#### Task details
Copy out exactly the lines from the start of the data to the line containing "[185,882,329,899] 占いができる役職で ->". Include both.

==========

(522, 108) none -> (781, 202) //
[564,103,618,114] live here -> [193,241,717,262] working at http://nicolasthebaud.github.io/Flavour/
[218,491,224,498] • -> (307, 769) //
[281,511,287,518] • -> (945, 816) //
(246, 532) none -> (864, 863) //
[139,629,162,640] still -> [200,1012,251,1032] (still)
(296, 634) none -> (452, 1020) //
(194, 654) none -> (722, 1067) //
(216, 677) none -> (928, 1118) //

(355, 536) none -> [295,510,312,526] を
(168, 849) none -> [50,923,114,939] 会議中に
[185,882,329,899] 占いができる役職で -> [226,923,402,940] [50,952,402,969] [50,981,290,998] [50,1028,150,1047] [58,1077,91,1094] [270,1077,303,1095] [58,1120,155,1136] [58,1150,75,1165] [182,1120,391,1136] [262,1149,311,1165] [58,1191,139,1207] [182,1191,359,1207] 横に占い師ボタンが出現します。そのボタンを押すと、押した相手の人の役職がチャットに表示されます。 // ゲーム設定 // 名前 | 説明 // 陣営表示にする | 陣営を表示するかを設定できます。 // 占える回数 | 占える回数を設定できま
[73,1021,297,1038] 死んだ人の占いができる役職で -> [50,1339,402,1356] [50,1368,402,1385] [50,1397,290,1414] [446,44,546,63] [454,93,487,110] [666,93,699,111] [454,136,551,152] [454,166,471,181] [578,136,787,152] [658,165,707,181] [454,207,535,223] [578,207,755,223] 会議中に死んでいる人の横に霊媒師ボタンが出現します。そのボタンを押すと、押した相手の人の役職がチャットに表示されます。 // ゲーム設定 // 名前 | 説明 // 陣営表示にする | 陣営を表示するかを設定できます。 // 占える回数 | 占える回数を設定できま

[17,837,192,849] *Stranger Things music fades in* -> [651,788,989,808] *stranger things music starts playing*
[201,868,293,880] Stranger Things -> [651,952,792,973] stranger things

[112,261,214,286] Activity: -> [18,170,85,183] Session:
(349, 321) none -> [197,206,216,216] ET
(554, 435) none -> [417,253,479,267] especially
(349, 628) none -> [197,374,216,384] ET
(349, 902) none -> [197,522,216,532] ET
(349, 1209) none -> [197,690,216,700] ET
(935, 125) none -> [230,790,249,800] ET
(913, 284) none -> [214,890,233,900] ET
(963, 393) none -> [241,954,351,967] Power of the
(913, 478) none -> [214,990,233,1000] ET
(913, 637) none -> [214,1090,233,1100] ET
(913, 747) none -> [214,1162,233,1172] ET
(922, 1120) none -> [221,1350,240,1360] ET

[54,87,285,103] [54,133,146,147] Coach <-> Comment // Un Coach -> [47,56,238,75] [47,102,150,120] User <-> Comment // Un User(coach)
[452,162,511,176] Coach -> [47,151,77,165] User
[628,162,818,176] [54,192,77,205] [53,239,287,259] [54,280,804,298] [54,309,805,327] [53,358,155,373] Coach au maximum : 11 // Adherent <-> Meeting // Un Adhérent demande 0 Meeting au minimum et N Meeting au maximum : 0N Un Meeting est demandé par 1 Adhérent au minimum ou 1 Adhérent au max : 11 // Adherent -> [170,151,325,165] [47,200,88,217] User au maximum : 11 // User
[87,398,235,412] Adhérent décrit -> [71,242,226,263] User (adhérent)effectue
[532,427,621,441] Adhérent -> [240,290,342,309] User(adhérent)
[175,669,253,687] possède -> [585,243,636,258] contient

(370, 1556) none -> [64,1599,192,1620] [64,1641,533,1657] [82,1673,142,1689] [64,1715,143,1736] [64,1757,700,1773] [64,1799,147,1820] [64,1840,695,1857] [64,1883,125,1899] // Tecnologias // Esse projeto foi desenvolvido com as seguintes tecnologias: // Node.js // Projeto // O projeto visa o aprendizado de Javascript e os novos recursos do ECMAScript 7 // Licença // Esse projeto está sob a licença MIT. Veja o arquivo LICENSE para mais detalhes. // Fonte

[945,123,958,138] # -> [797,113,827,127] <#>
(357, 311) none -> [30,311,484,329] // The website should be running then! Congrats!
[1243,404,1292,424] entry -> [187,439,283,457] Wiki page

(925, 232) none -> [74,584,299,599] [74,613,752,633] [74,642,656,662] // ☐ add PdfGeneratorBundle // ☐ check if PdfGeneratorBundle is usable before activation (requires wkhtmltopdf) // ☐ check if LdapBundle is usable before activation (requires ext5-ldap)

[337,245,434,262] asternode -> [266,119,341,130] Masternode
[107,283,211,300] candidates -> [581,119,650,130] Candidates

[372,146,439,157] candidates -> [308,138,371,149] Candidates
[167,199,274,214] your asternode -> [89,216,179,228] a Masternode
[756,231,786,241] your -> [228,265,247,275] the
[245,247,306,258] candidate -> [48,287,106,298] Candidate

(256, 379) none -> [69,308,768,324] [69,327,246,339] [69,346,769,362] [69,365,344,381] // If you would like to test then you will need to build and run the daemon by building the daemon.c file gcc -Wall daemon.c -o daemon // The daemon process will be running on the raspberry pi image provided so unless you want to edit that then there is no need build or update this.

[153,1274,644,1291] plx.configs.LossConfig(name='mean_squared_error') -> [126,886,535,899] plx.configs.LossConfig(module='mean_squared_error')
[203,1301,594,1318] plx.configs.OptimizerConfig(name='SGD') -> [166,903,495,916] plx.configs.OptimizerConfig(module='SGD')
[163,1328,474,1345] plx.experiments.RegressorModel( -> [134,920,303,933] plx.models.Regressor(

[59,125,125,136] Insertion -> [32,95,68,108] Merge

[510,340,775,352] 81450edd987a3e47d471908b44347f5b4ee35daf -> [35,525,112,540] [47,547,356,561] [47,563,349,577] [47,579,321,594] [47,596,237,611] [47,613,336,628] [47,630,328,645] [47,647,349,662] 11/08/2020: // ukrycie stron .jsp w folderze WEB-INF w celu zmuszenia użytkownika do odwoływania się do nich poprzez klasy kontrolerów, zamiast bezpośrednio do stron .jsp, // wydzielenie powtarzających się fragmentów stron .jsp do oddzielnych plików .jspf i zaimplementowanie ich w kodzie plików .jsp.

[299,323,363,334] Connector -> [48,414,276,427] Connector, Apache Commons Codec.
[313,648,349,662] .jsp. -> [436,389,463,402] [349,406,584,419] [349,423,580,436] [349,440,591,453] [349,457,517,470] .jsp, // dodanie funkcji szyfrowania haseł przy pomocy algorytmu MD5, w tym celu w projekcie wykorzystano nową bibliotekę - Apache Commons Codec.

==========

#### Written response
(522, 108) none -> (781, 202) //
[564,103,618,114] live here -> [193,241,717,262] working at http://nicolasthebaud.github.io/Flavour/
[218,491,224,498] • -> (307, 769) //
[281,511,287,518] • -> (945, 816) //
(246, 532) none -> (864, 863) //
[139,629,162,640] still -> [200,1012,251,1032] (still)
(296, 634) none -> (452, 1020) //
(194, 654) none -> (722, 1067) //
(216, 677) none -> (928, 1118) //

(355, 536) none -> [295,510,312,526] を
(168, 849) none -> [50,923,114,939] 会議中に
[185,882,329,899] 占いができる役職で -> [226,923,402,940] [50,952,402,969] [50,981,290,998] [50,1028,150,1047] [58,1077,91,1094] [270,1077,303,1095] [58,1120,155,1136] [58,1150,75,1165] [182,1120,391,1136] [262,1149,311,1165] [58,1191,139,1207] [182,1191,359,1207] 横に占い師ボタンが出現します。そのボタンを押すと、押した相手の人の役職がチャットに表示されます。 // ゲーム設定 // 名前 | 説明 // 陣営表示にする | 陣営を表示するかを設定できます。 // 占える回数 | 占える回数を設定できま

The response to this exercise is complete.